Revision comparison data
-----

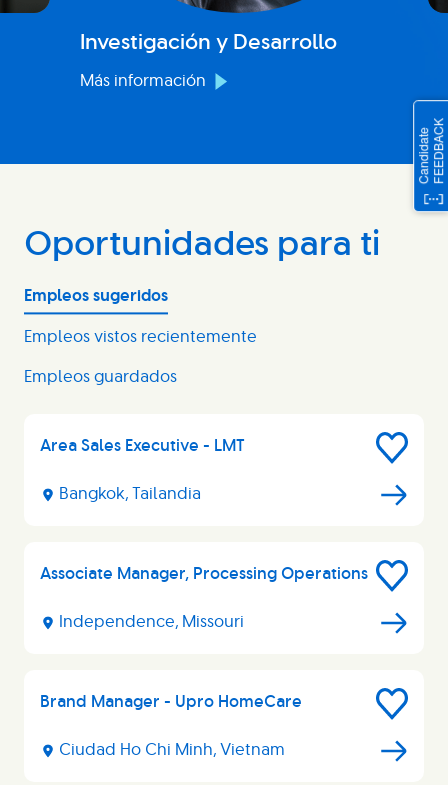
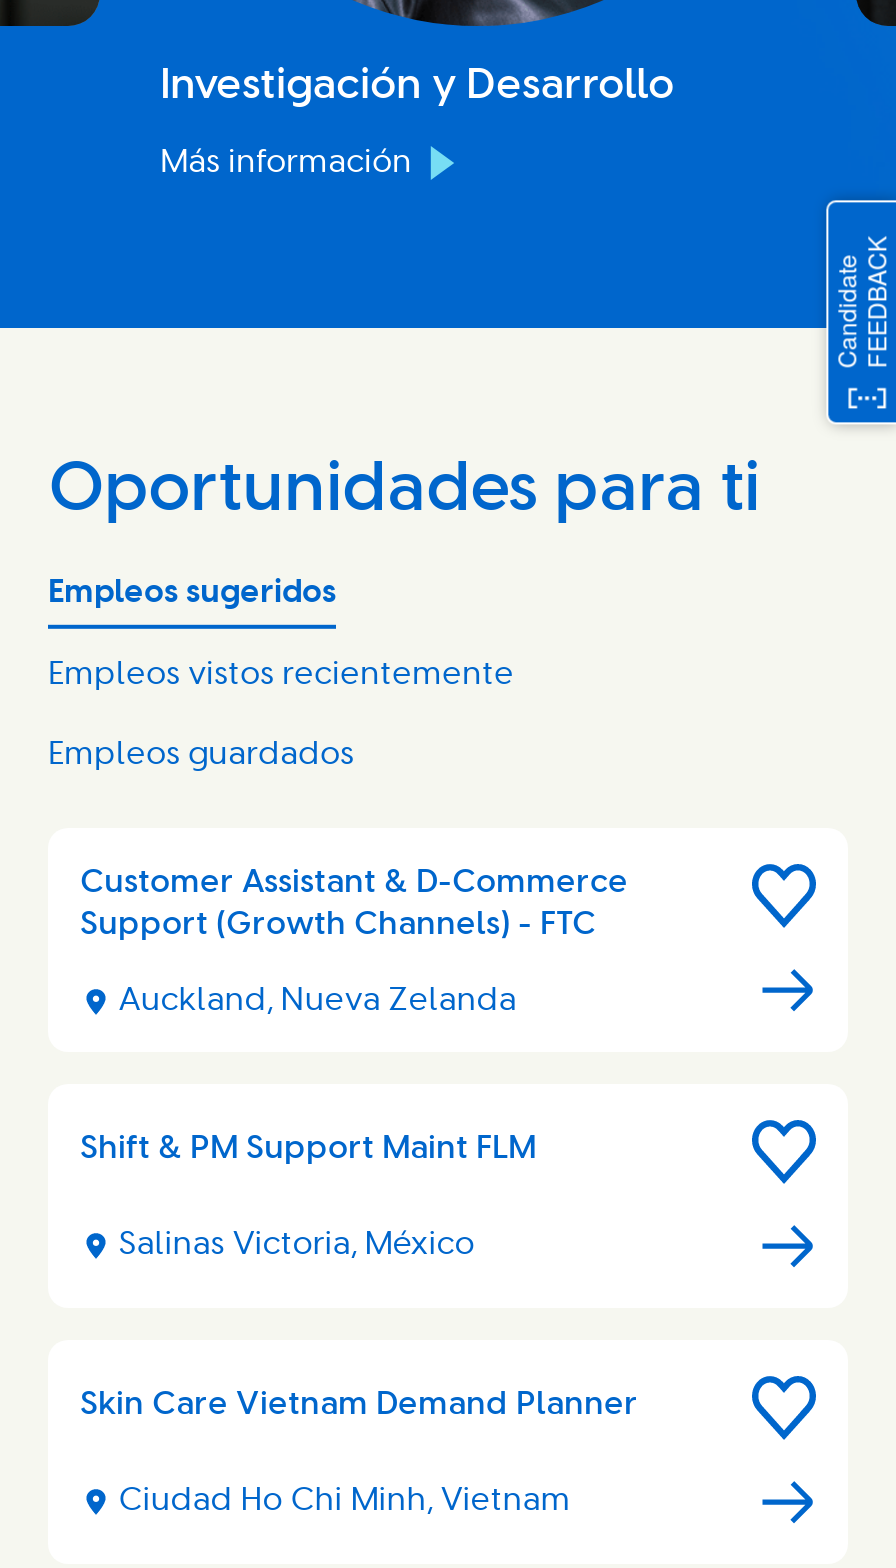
- Area Sales Executive - LMT
+ Customer Assistant & D-Commerce
+ Support (Growth Channels) - FTC

- Bangkok, Tailandia
+ Auckland, Nueva Zelanda

- Associate Manager, Processing Operations
+ Shift & PM Support Maint FLM

- Independence, Missouri
+ Salinas Victoria, México

- Brand Manager - Upro HomeCare
+ Skin Care Vietnam Demand Planner
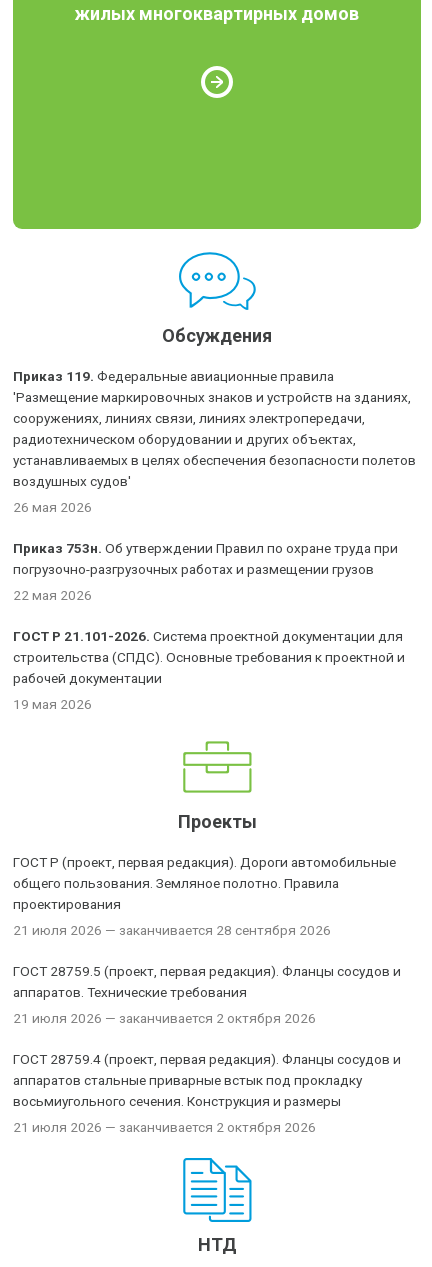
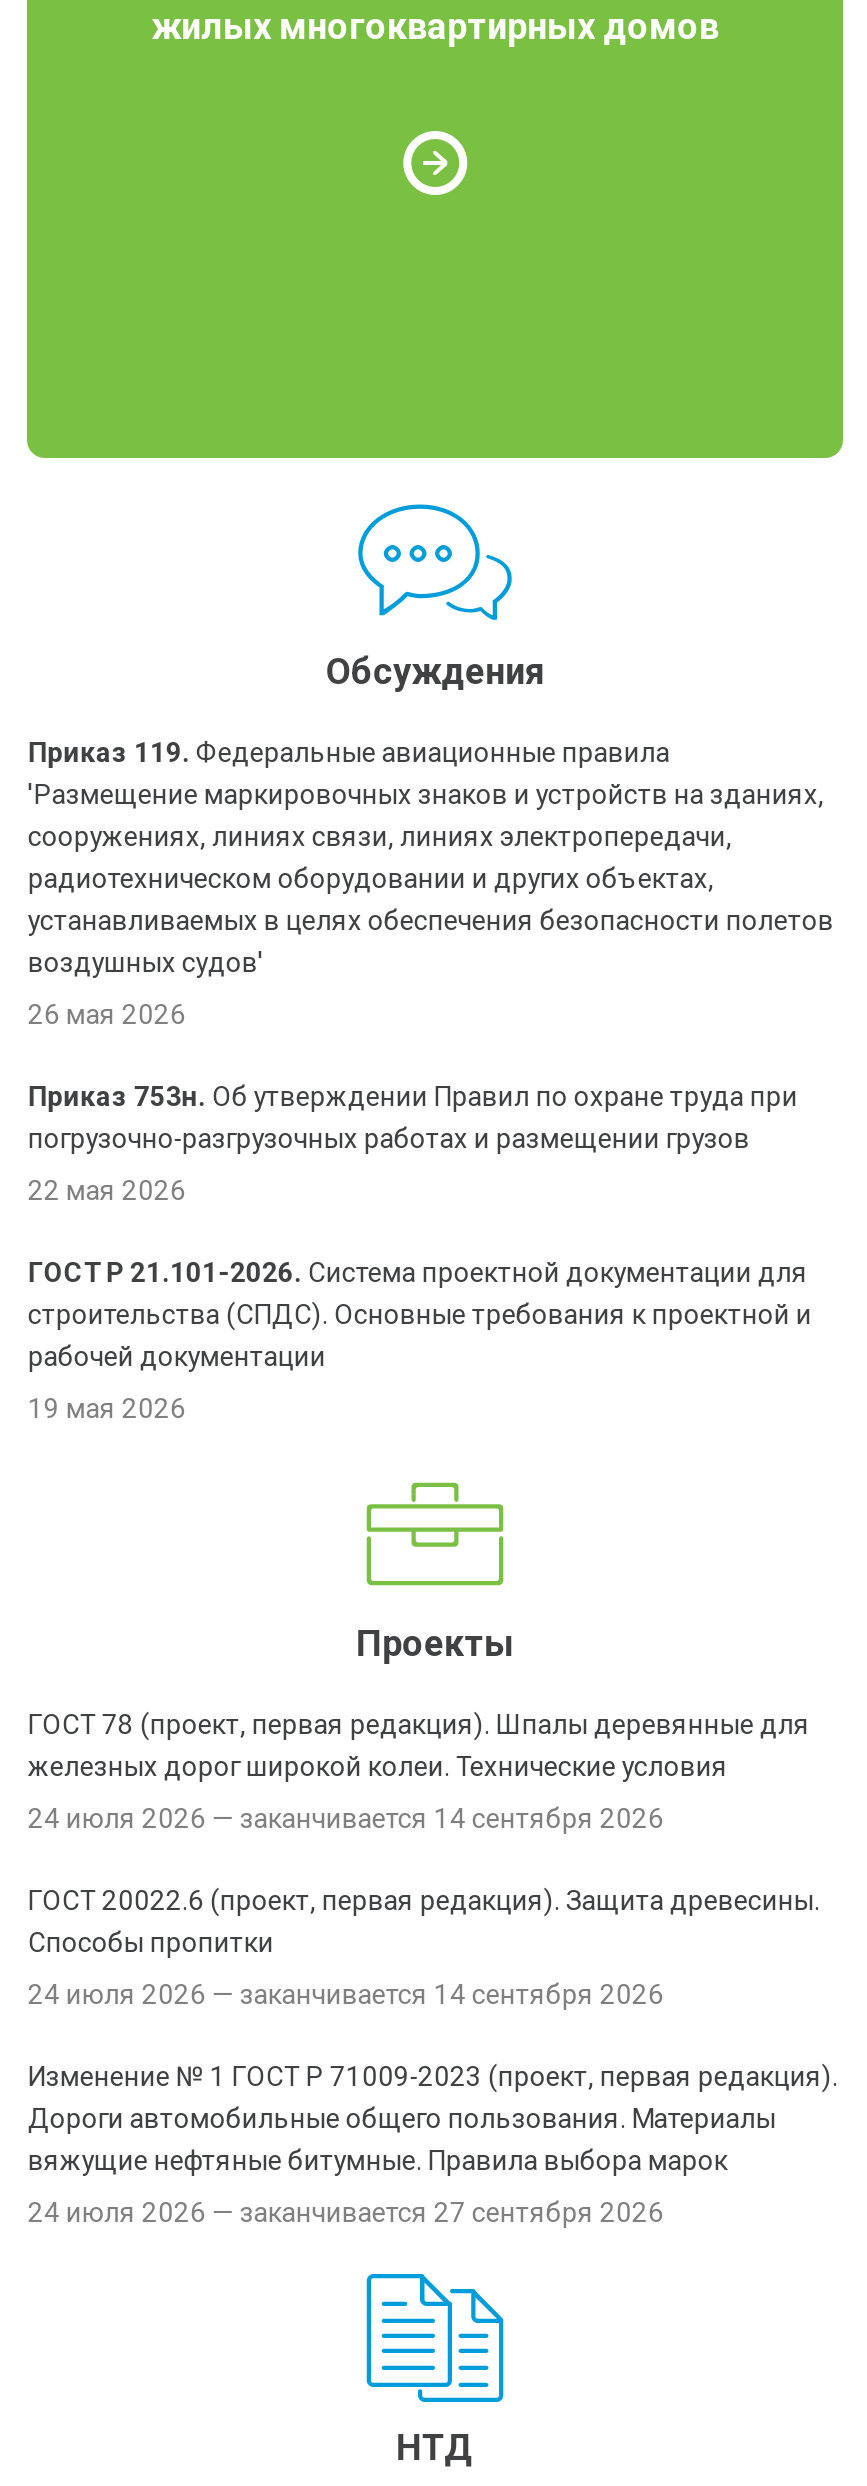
- ГОСТ Р (проект, первая редакция). Дороги автомобильные
- общего пользования. Земляное полотно. Правила
- проектирования
+ ГОСТ 78 (проект, первая редакция). Шпалы деревянные для
+ железных дорог широкой колеи. Технические условия

- 21 июля 2026 — заканчивается 28 сентября 2026
+ 24 июля 2026 — заканчивается 14 сентября 2026

- ГОСТ 28759.5 (проект, первая редакция). Фланцы сосудов и
- аппаратов. Технические требования
+ ГОСТ 20022.6 (проект, первая редакция). Защита древесины.
+ Способы пропитки

- 21 июля 2026 — заканчивается 2 октября 2026
+ 24 июля 2026 — заканчивается 14 сентября 2026

- ГОСТ 28759.4 (проект, первая редакция). Фланцы сосудов и
- аппаратов стальные приварные встык под прокладку
- восьмиугольного сечения. Конструкция и размеры
+ Изменение № 1 ГОСТ Р 71009-2023 (проект, первая редакция).
+ Дороги автомобильные общего пользования. Материалы
+ вяжущие нефтяные битумные. Правила выбора марок

- 21 июля 2026 — заканчивается 2 октября 2026
+ 24 июля 2026 — заканчивается 27 сентября 2026
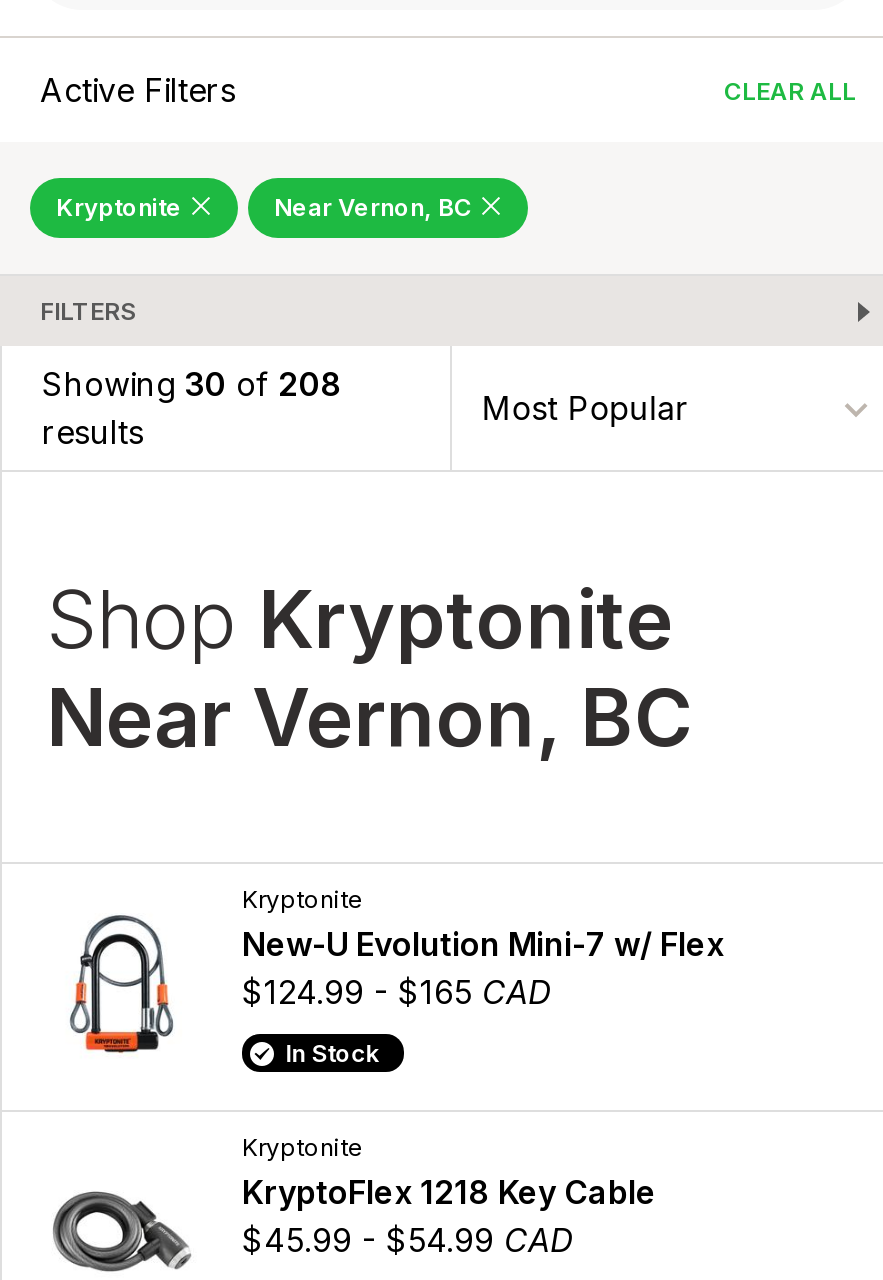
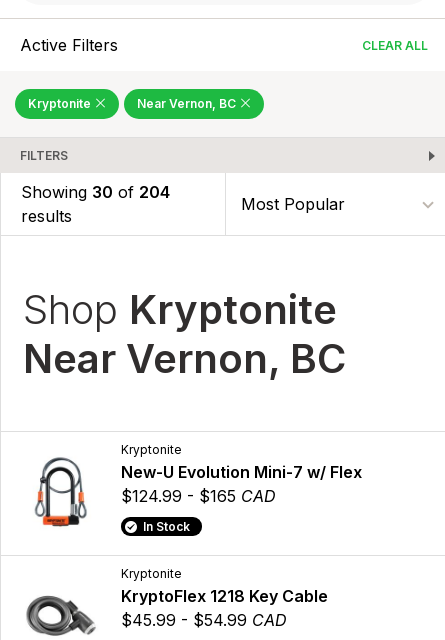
- Showing 30 of 208
+ Showing 30 of 204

-----

Exercise requirements
Look through the data above and return exactly the lines from the one that contains "- аппаратов. Технические требования" to the one that contains "- ГОСТ 28759.4", inclusive, with nothing else.

Answer box
- аппаратов. Технические требования
+ ГОСТ 20022.6 (проект, первая редакция). Защита древесины.
+ Способы пропитки

- 21 июля 2026 — заканчивается 2 октября 2026
+ 24 июля 2026 — заканчивается 14 сентября 2026

- ГОСТ 28759.4 (проект, первая редакция). Фланцы сосудов и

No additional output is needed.